Nirmal Purja, an accomplished climber who is attempting to summit 14 peaks worldwide within seven months, was on his way down from the summit at Everest when he decided to stop and photograph the scene behind him. It was unusually cold, he said, and extraordinarily crowded.
"I've seen traffic, but not this crazy," said Purja, who has summited Everest four times. Purja is among those who believe that the solution is to lengthen the traditional climbing season at Everest to spread out the climbers attempting to reach the summit.
The Nepali government granted 381 permits to climb the mountain this year, a record. At least double that number of people were on the mountain, since the figure does not include guides. Because of the crowds, some climbers took longer than normal to make their way up the mountain. One of them was Nihal Bhagwan, a 27-year old Indian man who died of dehydration, exhaustion and high-altitude sickness, said Keshav Paudel of Peak Promotions, the expedition company guiding Bhagwan's trip.

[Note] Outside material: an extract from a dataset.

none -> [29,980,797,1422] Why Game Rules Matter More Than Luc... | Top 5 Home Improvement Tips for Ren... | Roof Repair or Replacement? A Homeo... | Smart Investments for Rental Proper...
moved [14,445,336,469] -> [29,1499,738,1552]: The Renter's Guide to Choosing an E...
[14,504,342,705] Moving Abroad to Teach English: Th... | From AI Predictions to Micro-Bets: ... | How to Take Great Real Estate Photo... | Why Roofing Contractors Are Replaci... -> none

Bhagwan spent two days each at two intermediary points on the climb, said Paudel, though he should have spent only one at each place. Already weak when he climbed to the summit, Bhagwan became totally depleted while descending, said Paudel, who attributed his death both to the traffic and extreme exhaustion. Others who died this year included two other Indians, two Britons, two Irish citizens and two Americans - Don Cash of Utah and Christopher Kulish, a 62-year-old attorney from Boulder, Colorado, who died Monday. Two others died while attempting the Tibetan route, according to the Reuters news agency.
Some involved in the trekking business said what had unfolded on Everest last week was not abnormal and a reminder of the deadly stakes involved. "If you are setting out on an Everest expedition, it is no less than heading for a war," said Mingma Sherpa of Seven Summit Treks. Climbing Everest is like "attaining the highest pilgrimage," he continued, and sometimes delays are unavoidable. "It is just like waiting for your turn outside a temple."
Others saw the traffic as an indication of how climbing Everest has become a commodity, drawing inexperienced thrill-seekers and polluting the mountain with garbage. Seeing the "anxiety-inducing conga line in the death zone," it is "not only dread you sense, but hubris, too," wrote Peter Beaumont in the Guardian. Climbing the world's tallest peak "has become a trophy experience."
But Nepali officials are reluctant to curb the number of climbers, who are also an important source of revenue for the country.
"The government cannot just say no to the tourists who come to ask for permits," said Meera Acharya, director at the Department of Tourism with responsibility for mountaineering. "Personally, I feel that it is not as much about the number of permits as what kind of climbers we are issuing the permits to." After this year's expeditions are concluded, Acharya said officials would analyze the data and determine how to move forward.
"The mountain is for every human being," said Purja, the climber attempting to summit 14 of the world's highest peaks. But it has "to be managed properly."